The LA River: Past, Present & Future

 

The Los Angeles River - or Paayme Paxaayt to indigenous peoples - was once the centerpiece of a flourishing Los Angeles region. When Spanish colonizers initially encountered the landscape, they described it as a riot of wildflowers, wild grapes, sage, rose bushes, and sycamore trees.  In 1781, the great beauty and bounty of the Los Angeles River inspired the city’s founding on its banks.

In the 1930’s, the city of Los Angeles had rapidly expanded into the areas of the river which were known to be prone to flooding.  The conflict between the city’s heedless development and the river’s unpredictable nature, led the region’s leaders to partner with the U.S. Army Corps of Engineers to confine all the river’s waterways with cement encasing, fixing its course within a concrete straitjacket and defining a new standard for water management in the region for generations to come.  

Contrary to popular belief, Los Angeles is not a desert.  Angelenos live in a mediterranean climate with seasonal rainfalls concentrated between October and March.  The region’s average annual rainfall amounts to approximately 12” a year near the coast and 15” around downtown Los Angeles. In the mountains of the region, rainfall ranges from 35” to 52” each year.  Historically, more than 80% of the region’s rainfall was infiltrated to local groundwater basins.

In an average year, now approximately 600,000 acre-feet (196 billion gallons) of precious rainwater is channeled to the ocean.  This is comparable to the amount the Los Angeles Basin imports from Northern California and the Sierras—approximately 750,000 acre-feet (244 billion gallons).  Los Angeles may have enough water with better land management and conservation, but not enough to waste.

I lived my Tom Sawyer youth on the Los Angeles River [...] before the ‘big paving extravaganza.’ [...] We slept overnight in the river bed most of the summers [in the] dry, clean white sand.
— Gene Lippert

Living rivers and healthy watersheds provide profound benefits to the cities they nurture.  They provide water supplies, filter out water and air pollutants, move sand to ocean beaches building coastlines, provide critical habitat, sequester carbon and other greenhouse gasses, regulate floodwaters, and create cooling oases for relaxation and recreation.  We have an imperative to prioritize the health of the LA River and its contributing watershed over business as usual, and to make the complex decisions necessary to take regenerative actions that will provide for generations to come.
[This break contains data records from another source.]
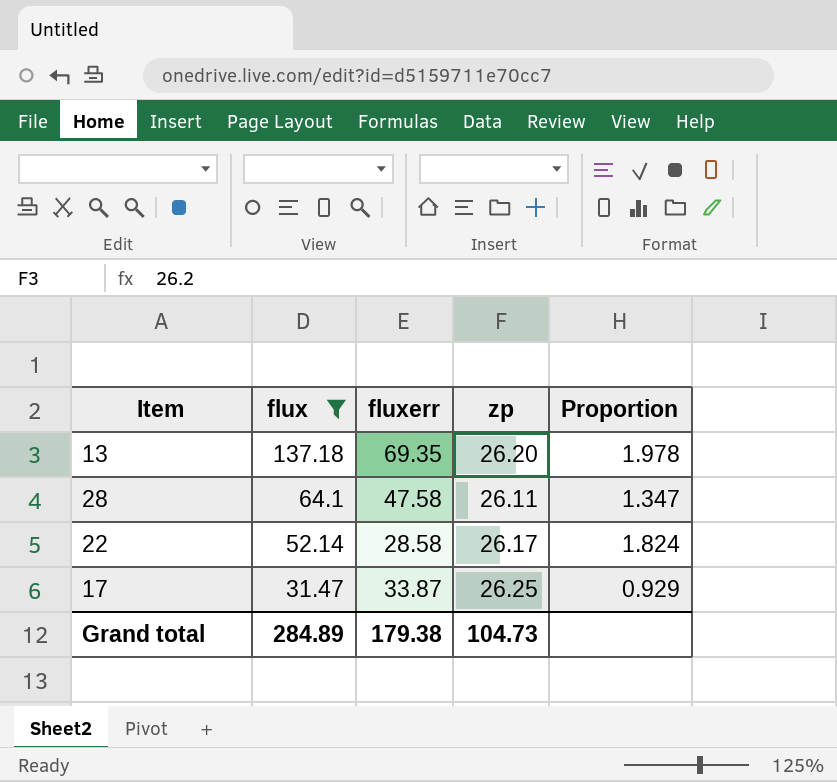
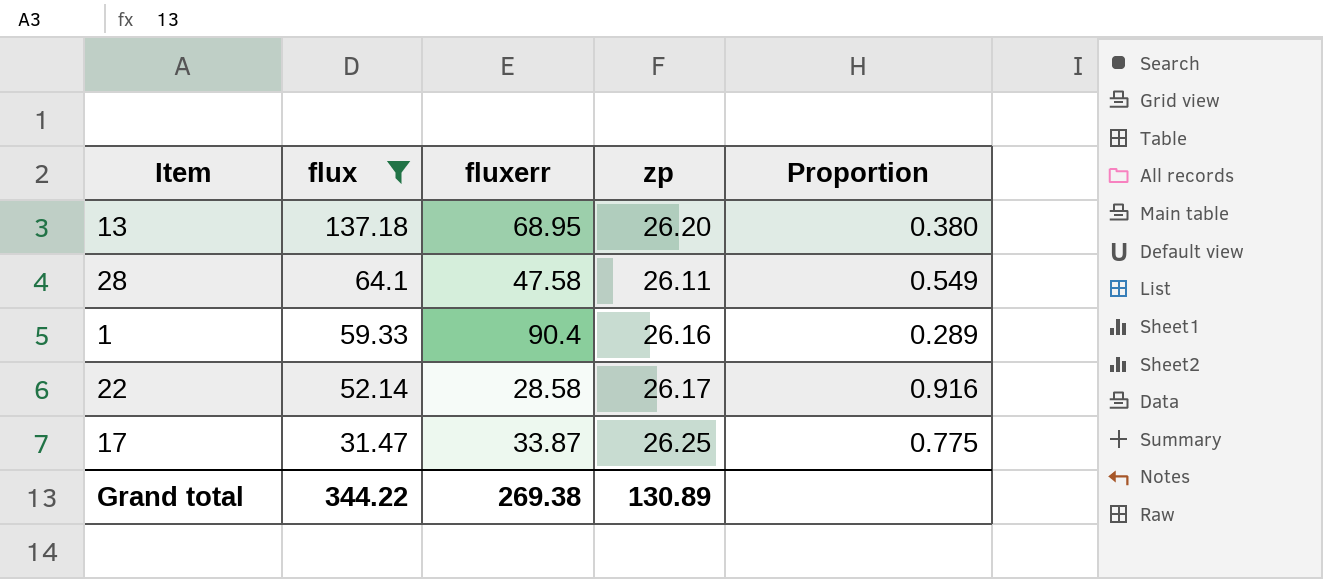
column Proportion | formula: [flux] / [fluxerr] -> [zp] / [fluxerr]
13 | fluxerr: 69.35 -> 68.95
row 1: none -> 59.33 | 90.4 | 26.16 | 0.289
Grand total | flux: 284.89 -> 344.22
Grand total | fluxerr: 179.38 -> 269.38
Grand total | zp: 104.73 -> 130.89

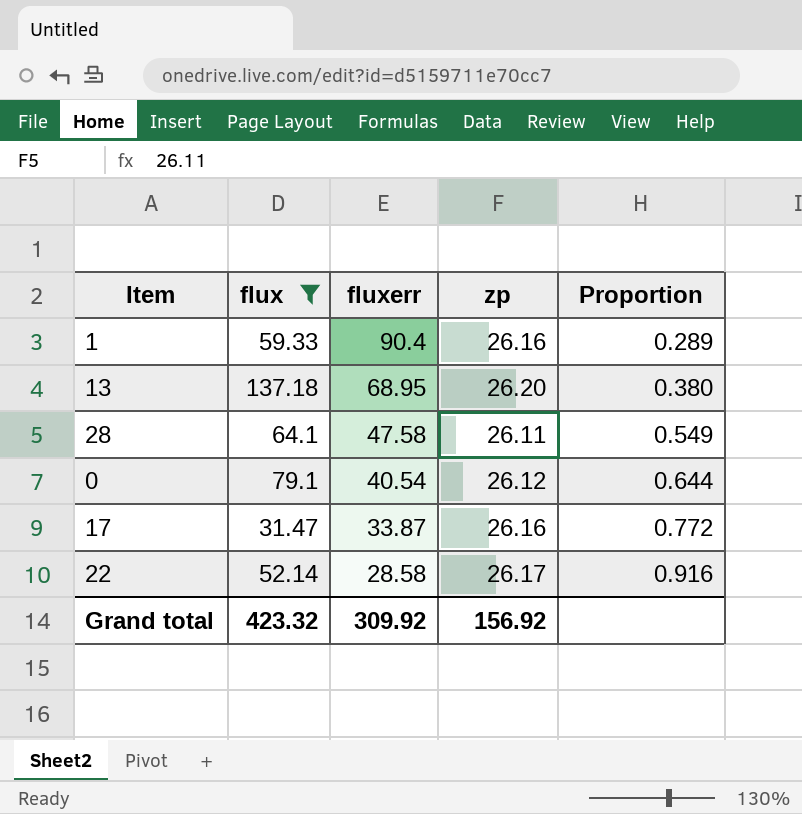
row order: flux descending -> fluxerr descending
row 0: none -> 79.1 | 40.54 | 26.12 | 0.644
17 | zp: 26.25 -> 26.16
17 | Proportion: 0.775 -> 0.772
Grand total | flux: 344.22 -> 423.32
Grand total | fluxerr: 269.38 -> 309.92
Grand total | zp: 130.89 -> 156.92

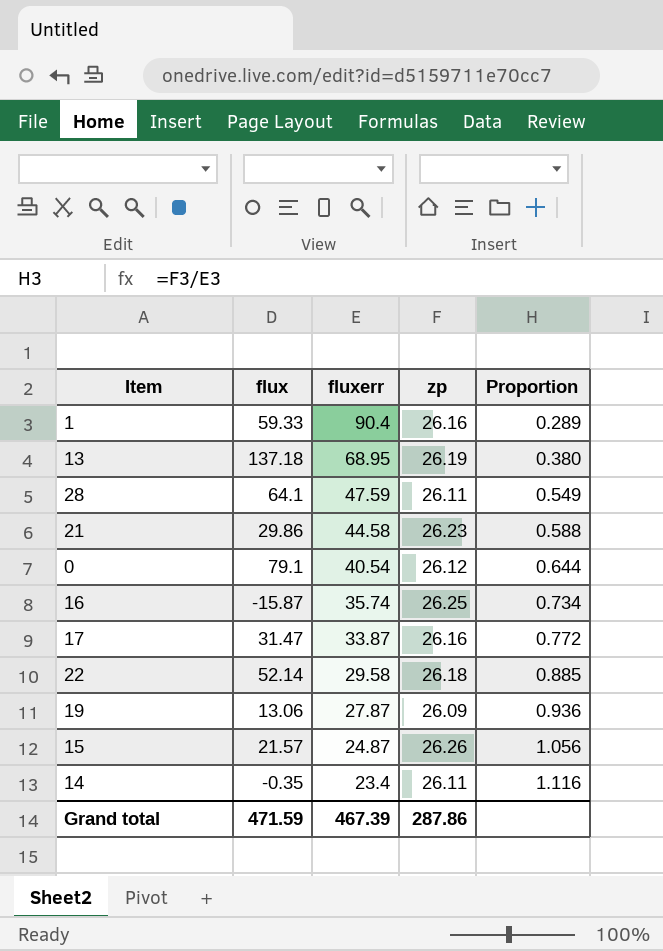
filter: flux >= 31.47 -> none
13 | zp: 26.20 -> 26.19
28 | fluxerr: 47.58 -> 47.59
22 | fluxerr: 28.58 -> 29.58
22 | zp: 26.17 -> 26.18
22 | Proportion: 0.916 -> 0.885
Grand total | flux: 423.32 -> 471.59
Grand total | fluxerr: 309.92 -> 467.39
Grand total | zp: 156.92 -> 287.86

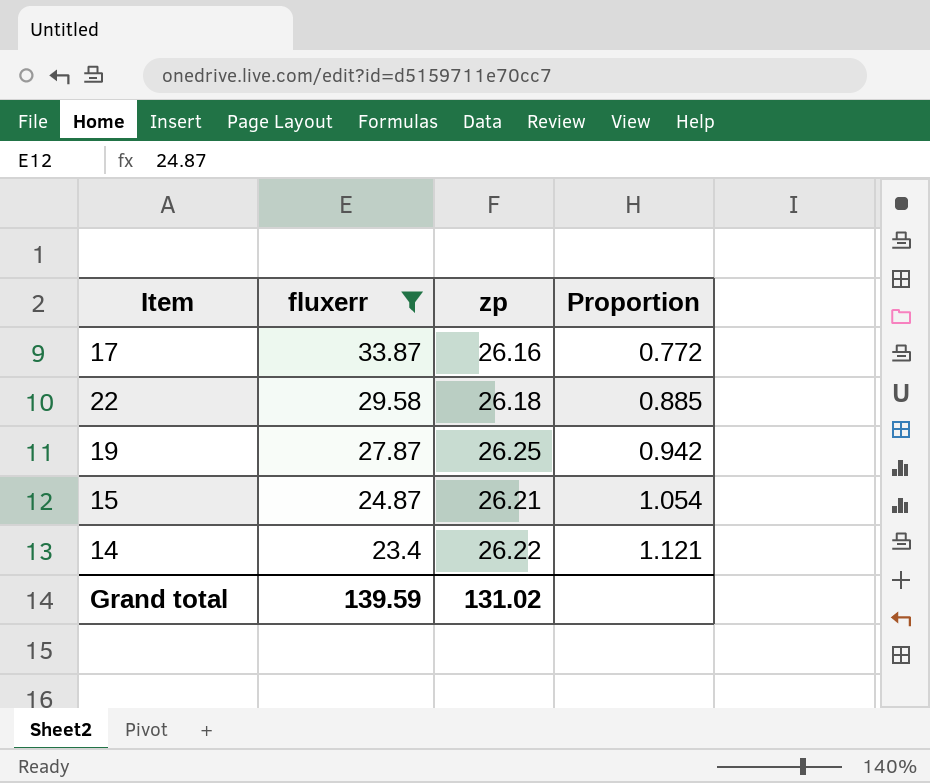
filter: none -> fluxerr <= 33.87
column flux | position: 2 -> none
19 | zp: 26.09 -> 26.25
19 | Proportion: 0.936 -> 0.942
15 | zp: 26.26 -> 26.21
15 | Proportion: 1.056 -> 1.054
14 | zp: 26.11 -> 26.22
14 | Proportion: 1.116 -> 1.121
Grand total | fluxerr: 467.39 -> 139.59
Grand total | zp: 287.86 -> 131.02

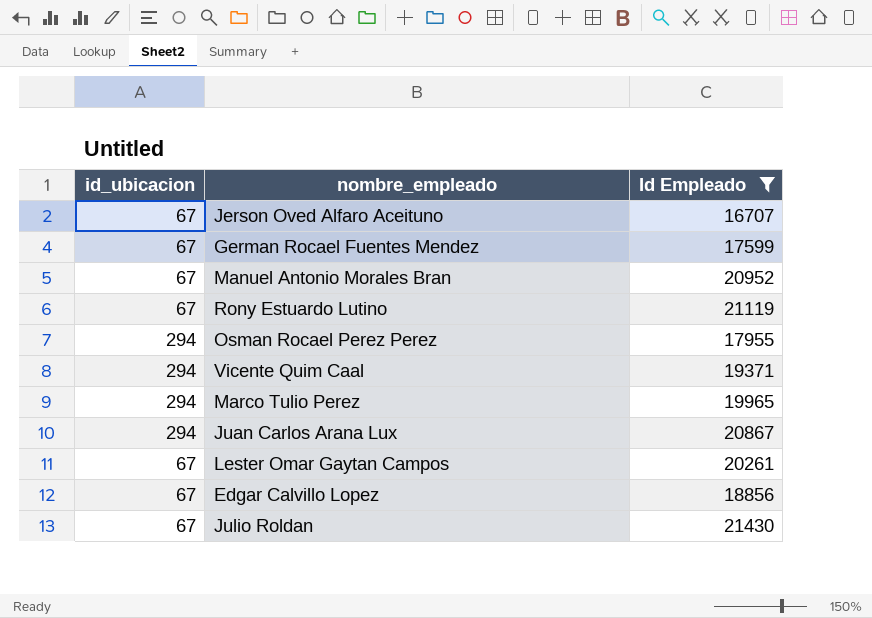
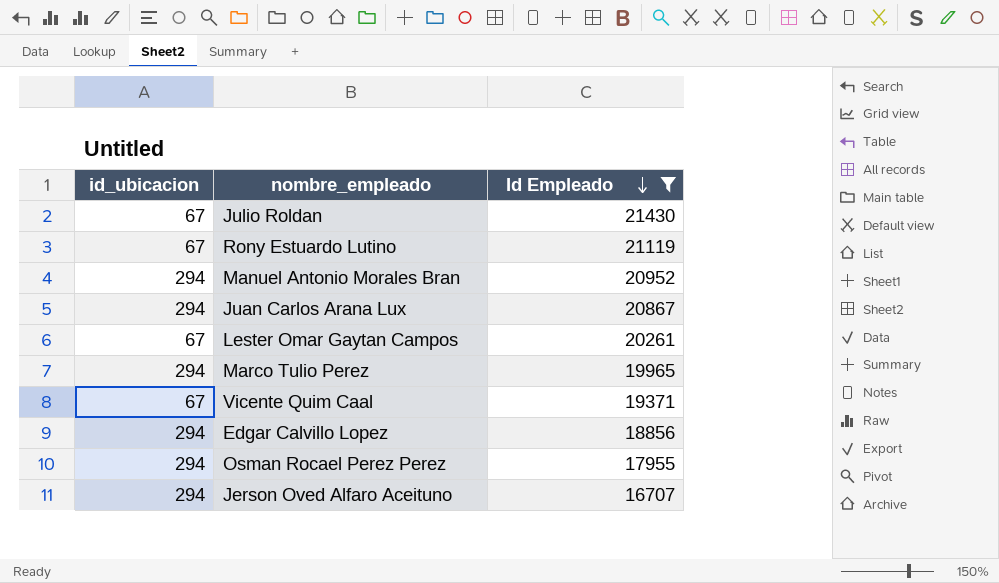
row order: none -> Id Empleado descending
row German Rocael Fuentes Mendez: 67 | 17599 -> none
Manuel Antonio Morales Bran | id_ubicacion: 67 -> 294
Vicente Quim Caal | id_ubicacion: 294 -> 67
Edgar Calvillo Lopez | id_ubicacion: 67 -> 294
Jerson Oved Alfaro Aceituno | id_ubicacion: 67 -> 294

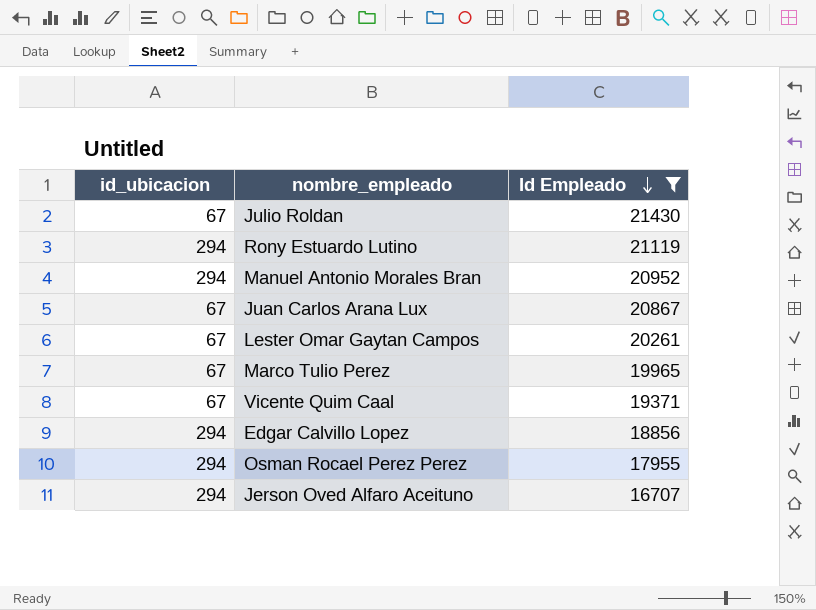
Rony Estuardo Lutino | id_ubicacion: 67 -> 294
Juan Carlos Arana Lux | id_ubicacion: 294 -> 67
Marco Tulio Perez | id_ubicacion: 294 -> 67

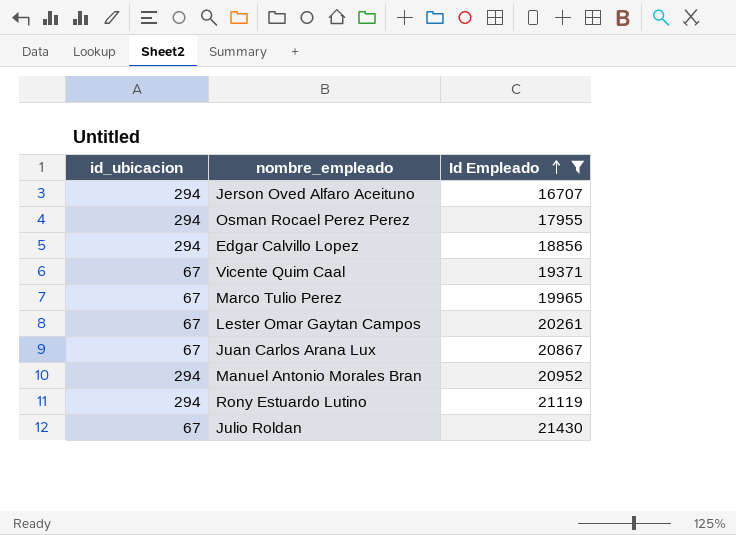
row order: Id Empleado descending -> Id Empleado ascending

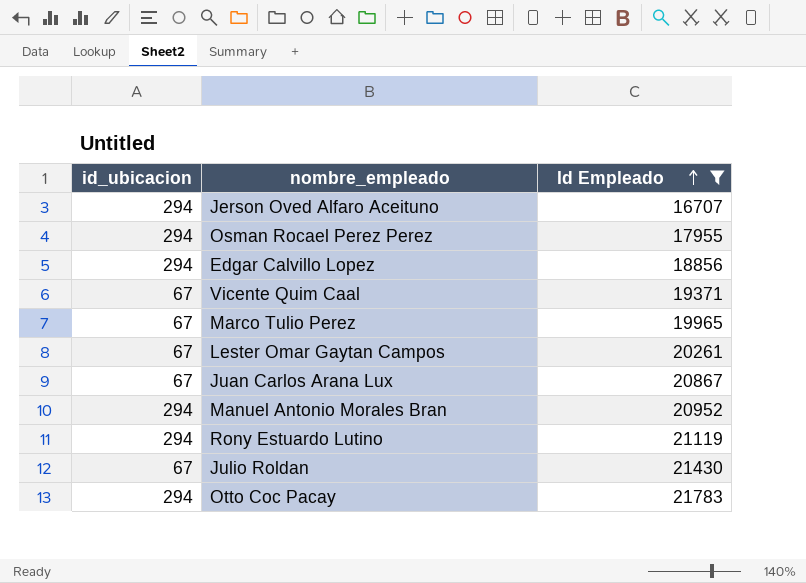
row Otto Coc Pacay: none -> 294 | 21783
With vision and long-term perspective, we can start to take action now so that communities are not more adversely effected.  Comprehensive engagement, conversations, plans, and programs can advance an equitable future, and a regenerative Los Angeles.  We can provide support for communities to shift organically over generations instead of as mandates following terrible disaster.  If we develop and retrofit land to capture water we can reduce the intensity of flood waters, and peel back concrete to enable all of the essential functions healthy rivers and soil provide. 

Pigeons_in_the_Los_Angeles_River_on_a_pigeon_ranch,_ca.1900_(CHS-1497).jpg
A very lush and pleasing spot, in every respect [...] southward there is a great extent of soil, all very green, so that really it can be said to be a most beautiful garden.
— Padre Juan Crespi

From 2012 to 2017, we saw the effects of the last century’s water management practices come to a head as the Southwest suffered from the largest drought in recorded history.  Climate change is forcing the region to reconsider its stance on water management.  We can double down on the 20th century practices that contributed to the current crises, or transition rapidly to comprehensive watershed management practices - where the entire watershed, not just the river, is taken into consideration to evaluate and develop not only holistic water management practices but also climate resilient communities.

The choices we make about the Los Angeles River determine the city’s economic viability and social health.  The benefit of a concrete river is singular—it swiftly transports rainwater out of the city and into the ocean, yet deprives the city of local water supply and essential ecosystem services.  We now understand, from examples across the world, the critical need for protecting floodplains as part of reliable, regenerative flood management strategy.  

The USGS projects that a large flood event like the storms of 1861-1862 is as likely to occur as the biggest possible earthquake, and would result in three times the damage. Hundreds of thousands of parcels of land are already threatened across the region. Proactive management is key.  The National Institute of Building Sciences 2017 study evaluated 23 years of federally funded mitigation grants and found that the nation can save $6 in future disaster costs for every $1 spent on hazard mitigation.  Proactive action saves lives, and also saves several times the funding and resources otherwise necessary to react to disaster. 

Flood risk maps in Los Angeles have not been updated for over 30 years. What information we do have was developed without consideration of climate change.